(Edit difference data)
•••

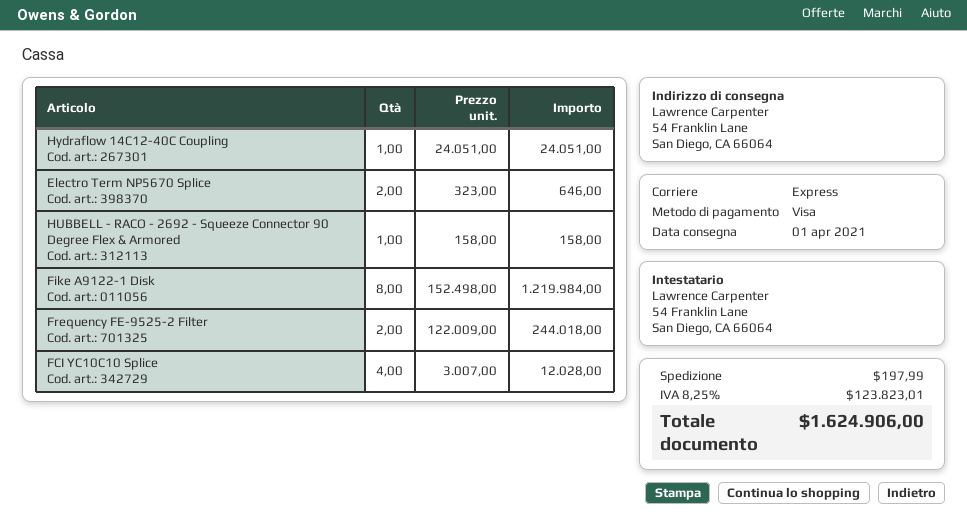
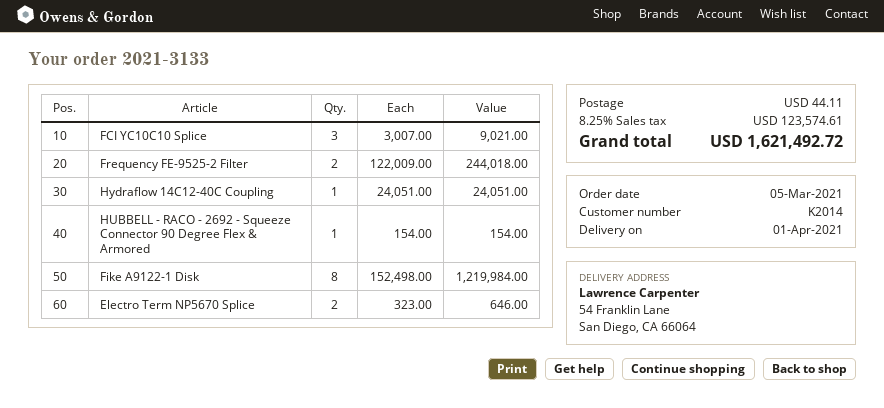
HUBBELL - RACO - 2692 - Squeeze Connector 90 Degree Flex & Armored: 1 x 158.00 = 158.00 -> 1 x 154.00 = 154.00
FCI YC10C10 Splice: 4 x 3007.00 = 12028.00 -> 3 x 3007.00 = 9021.00
shipping: 197.99 -> 44.11
tax: 8.25% = 123823.01 -> 8.25% = 123574.61
total: 1624906.00 -> 1621492.72

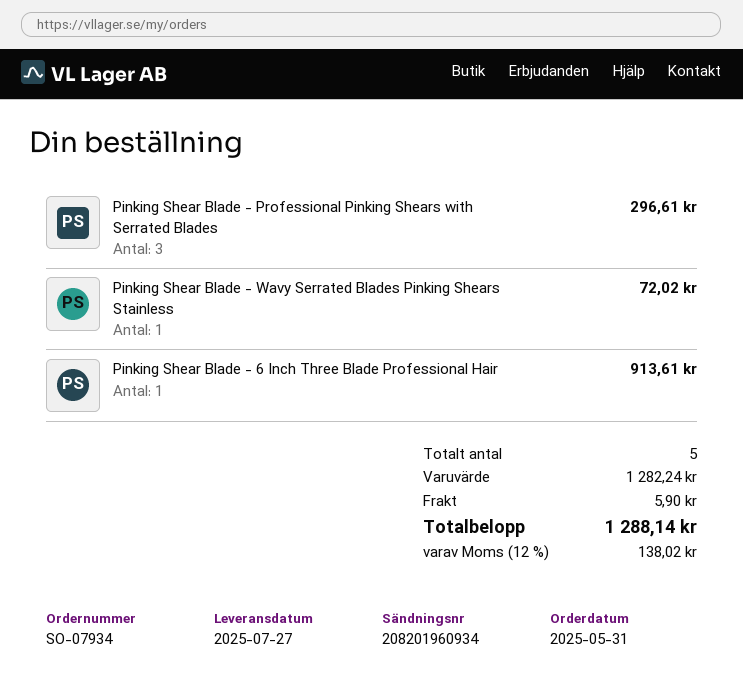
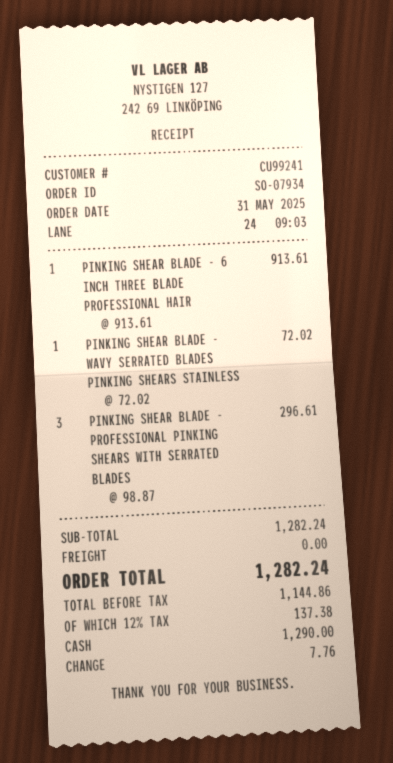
shipping: 5.90 -> 0.00
tax: 12% = 138.02 -> 12% = 137.38
total: 1288.14 -> 1282.24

•••

Exercise instructions |
All records are to be reproduced exactly; the pictures are to be omitted.

Written answer |
HUBBELL - RACO - 2692 - Squeeze Connector 90 Degree Flex & Armored: 1 x 158.00 = 158.00 -> 1 x 154.00 = 154.00
FCI YC10C10 Splice: 4 x 3007.00 = 12028.00 -> 3 x 3007.00 = 9021.00
shipping: 197.99 -> 44.11
tax: 8.25% = 123823.01 -> 8.25% = 123574.61
total: 1624906.00 -> 1621492.72

shipping: 5.90 -> 0.00
tax: 12% = 138.02 -> 12% = 137.38
total: 1288.14 -> 1282.24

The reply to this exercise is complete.